Fred Thomas – All Are Saved

05.05.2015 — Música, Resenhas

fred-thomas-all-are-saved

What will we do with all these words when we die
Will they spend like currency in our afterlife?
Saturday Looks Good To Me – “Money in the Afterlife”

É bem claro desde o começo de All Are Saved que Fred Thomas alcançou depois de muitos anos o que queria com a sua carreira fora do Saturday Looks Good To Me. Com uma mistura bem balanceada de barulhos (bastante experimentados com os dois discos do City Center), lindas melodias (arte na qual é simplesmente mestre com o SLGTM) e composições bem estruturadas de um singer-songwriter (a maioria dos seus discos solos segue essa linha), All Are Saved é um belo encontro de Fred Thomas consigo mesmo em suas diversas fases. Um entendimento de eras que pode até não parecer tão diferentes assim sob um olhar distante ou desatento, mas cada passo de Fred é muito bem analisado por aqui porque existe uma honestidade sentimental em cada um de seus lançamentos que comove.
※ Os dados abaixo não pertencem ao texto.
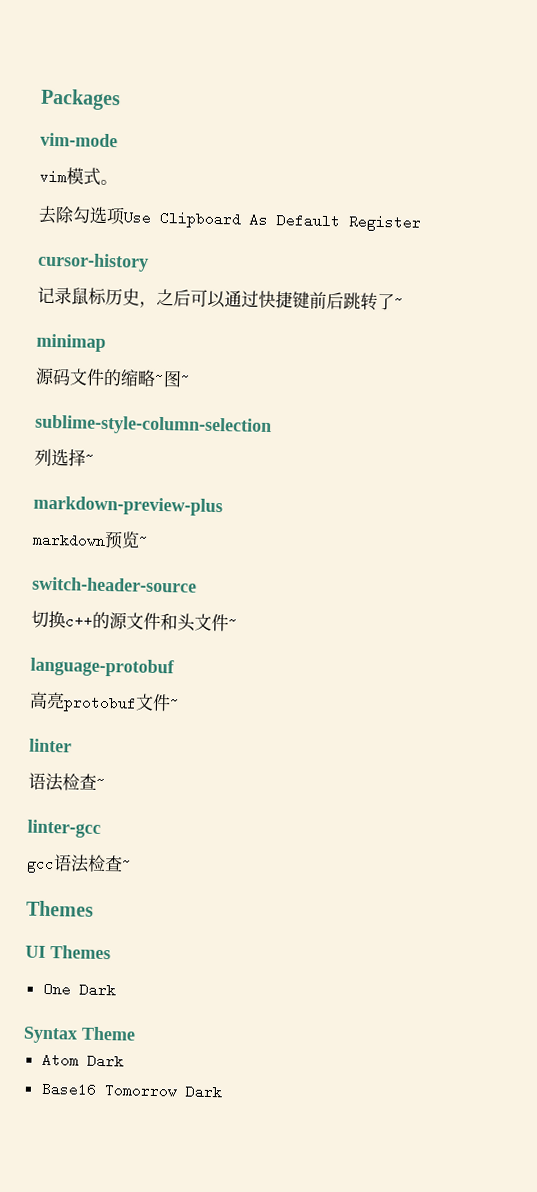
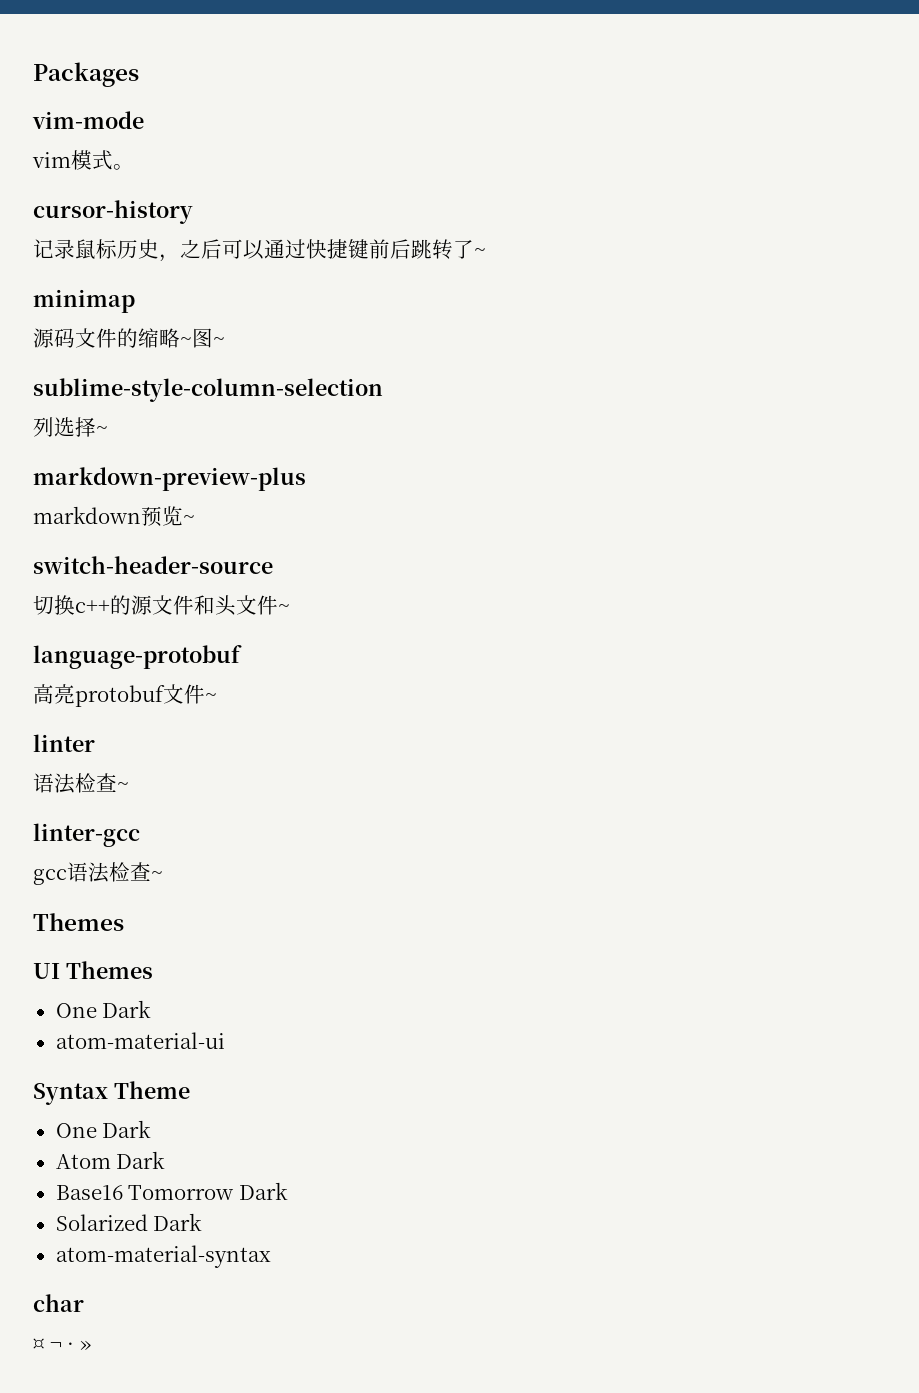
[38,205,421,232] // 去除勾选项Use Clipboard As Default Register -> (134, 167) none
(116, 990) none -> [55,1032,225,1049] // atom-material-ui
(136, 1033) none -> [55,1120,152,1138] // One Dark
(223, 1092) none -> [55,1213,203,1231] [55,1245,271,1268] [33,1294,84,1312] [33,1338,91,1351] // Solarized Dark // atom-material-syntax // char // ¤ ¬ · »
E eu só afirmo que Fred Thomas está à vontade e pleno em All Are Saved porque ele fala (“Bad Blood”) e fala (“Unfading Flower”) e fala (“Bed Bugs”) e fala (“Expo ‘87”) como se fosse impossível conter essa enxurrada de pensamentos que, sabemos, toma conta de suas melhores composições; ele faz cada palavra parecer imprescindível e consegue comover justamente por ser um juiz tão bom ao não exagerar nas palavras, nos barulhos, na beleza e na tristeza. All Are Saved é um disco muito bonito e equilibrado porque Fred corre livre. E quanto mais ele corre, mais próximo ele está de sua plenitude musical. Ele sai da melodia, acelera e desacelera na voz, mas não perde a linha do pensamento. Fred Thomas no auge de sua carreira solo (aqui e agora) é um rapper do twee. Por enquanto, o melhor.